What is expected:
Please show every line in the entries below that includes the word "Windows".

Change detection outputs
* * * * *

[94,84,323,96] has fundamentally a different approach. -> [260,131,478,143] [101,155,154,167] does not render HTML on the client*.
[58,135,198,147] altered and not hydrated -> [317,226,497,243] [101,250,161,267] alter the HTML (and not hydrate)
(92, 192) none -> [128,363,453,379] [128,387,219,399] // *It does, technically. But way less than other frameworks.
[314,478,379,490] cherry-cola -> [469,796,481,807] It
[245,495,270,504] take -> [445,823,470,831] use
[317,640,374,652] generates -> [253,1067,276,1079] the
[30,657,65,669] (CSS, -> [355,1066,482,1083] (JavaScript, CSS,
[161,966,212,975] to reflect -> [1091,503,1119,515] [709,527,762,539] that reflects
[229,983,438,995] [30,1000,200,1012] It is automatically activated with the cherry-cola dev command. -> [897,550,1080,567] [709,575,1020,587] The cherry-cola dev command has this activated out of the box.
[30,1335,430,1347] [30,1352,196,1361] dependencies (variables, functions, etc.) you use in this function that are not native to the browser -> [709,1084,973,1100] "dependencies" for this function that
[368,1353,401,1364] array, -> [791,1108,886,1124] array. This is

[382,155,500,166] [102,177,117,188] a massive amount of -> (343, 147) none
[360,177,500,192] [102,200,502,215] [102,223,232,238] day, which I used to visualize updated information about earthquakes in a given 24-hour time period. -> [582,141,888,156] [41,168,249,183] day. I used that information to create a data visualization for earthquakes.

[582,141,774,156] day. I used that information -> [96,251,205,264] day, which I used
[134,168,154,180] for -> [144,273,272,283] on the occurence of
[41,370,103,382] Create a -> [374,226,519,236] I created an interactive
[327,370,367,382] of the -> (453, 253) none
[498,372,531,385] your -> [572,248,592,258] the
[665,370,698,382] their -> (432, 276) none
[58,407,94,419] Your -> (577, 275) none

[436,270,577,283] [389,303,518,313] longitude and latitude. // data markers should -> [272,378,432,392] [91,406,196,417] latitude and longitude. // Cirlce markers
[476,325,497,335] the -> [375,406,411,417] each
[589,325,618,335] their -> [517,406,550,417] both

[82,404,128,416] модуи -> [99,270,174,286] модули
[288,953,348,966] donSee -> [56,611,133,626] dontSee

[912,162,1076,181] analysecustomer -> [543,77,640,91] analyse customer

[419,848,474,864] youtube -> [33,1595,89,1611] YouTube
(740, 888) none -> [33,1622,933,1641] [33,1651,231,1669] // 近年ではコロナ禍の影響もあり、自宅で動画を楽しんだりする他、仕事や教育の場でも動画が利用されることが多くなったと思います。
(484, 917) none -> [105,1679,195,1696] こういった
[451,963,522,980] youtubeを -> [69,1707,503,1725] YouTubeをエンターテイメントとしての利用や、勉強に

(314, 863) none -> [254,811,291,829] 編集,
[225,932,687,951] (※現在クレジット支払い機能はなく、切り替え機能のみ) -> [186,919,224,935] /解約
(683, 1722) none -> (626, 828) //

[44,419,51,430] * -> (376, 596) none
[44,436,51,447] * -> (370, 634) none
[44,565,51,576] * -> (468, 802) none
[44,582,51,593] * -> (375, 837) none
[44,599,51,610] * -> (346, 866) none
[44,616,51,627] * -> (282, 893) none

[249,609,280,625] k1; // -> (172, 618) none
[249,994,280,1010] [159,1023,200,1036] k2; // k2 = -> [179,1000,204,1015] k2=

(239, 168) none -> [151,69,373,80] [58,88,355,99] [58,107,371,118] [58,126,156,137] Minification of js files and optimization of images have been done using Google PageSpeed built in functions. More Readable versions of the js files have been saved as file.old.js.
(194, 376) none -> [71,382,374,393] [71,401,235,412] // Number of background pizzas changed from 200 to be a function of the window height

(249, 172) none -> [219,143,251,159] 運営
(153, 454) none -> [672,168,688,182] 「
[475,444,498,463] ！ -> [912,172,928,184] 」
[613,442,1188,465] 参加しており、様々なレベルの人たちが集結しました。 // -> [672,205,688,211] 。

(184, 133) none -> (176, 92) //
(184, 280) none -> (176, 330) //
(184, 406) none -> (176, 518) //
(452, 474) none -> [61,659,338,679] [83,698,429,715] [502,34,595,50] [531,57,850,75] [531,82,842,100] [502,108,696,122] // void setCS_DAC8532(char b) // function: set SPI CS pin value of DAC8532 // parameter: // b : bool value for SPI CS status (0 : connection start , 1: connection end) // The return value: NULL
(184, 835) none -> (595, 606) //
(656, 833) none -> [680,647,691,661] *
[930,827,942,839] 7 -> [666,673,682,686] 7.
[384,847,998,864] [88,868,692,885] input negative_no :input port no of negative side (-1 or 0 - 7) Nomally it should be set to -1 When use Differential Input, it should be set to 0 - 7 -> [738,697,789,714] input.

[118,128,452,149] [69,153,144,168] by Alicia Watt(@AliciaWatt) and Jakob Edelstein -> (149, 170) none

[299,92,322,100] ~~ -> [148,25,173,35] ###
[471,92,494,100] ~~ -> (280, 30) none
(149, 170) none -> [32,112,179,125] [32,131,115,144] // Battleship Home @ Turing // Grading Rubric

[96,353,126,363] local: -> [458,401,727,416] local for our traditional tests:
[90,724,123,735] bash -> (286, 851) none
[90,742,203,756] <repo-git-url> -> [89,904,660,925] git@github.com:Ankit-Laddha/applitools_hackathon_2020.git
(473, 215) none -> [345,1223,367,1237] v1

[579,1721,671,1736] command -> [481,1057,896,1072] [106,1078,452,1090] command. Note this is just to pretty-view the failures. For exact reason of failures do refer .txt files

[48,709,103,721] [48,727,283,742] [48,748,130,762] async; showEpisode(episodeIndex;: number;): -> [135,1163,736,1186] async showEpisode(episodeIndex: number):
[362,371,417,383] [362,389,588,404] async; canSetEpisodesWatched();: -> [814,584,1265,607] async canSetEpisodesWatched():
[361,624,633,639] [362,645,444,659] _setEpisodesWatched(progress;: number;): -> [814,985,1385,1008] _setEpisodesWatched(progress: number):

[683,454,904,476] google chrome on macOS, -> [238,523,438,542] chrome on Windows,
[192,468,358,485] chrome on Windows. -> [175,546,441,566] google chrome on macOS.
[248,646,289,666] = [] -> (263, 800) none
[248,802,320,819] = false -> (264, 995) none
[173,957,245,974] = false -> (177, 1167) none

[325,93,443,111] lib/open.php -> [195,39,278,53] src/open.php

* * * * *

Answer to the exercise:
[683,454,904,476] google chrome on macOS, -> [238,523,438,542] chrome on Windows,
[192,468,358,485] chrome on Windows. -> [175,546,441,566] google chrome on macOS.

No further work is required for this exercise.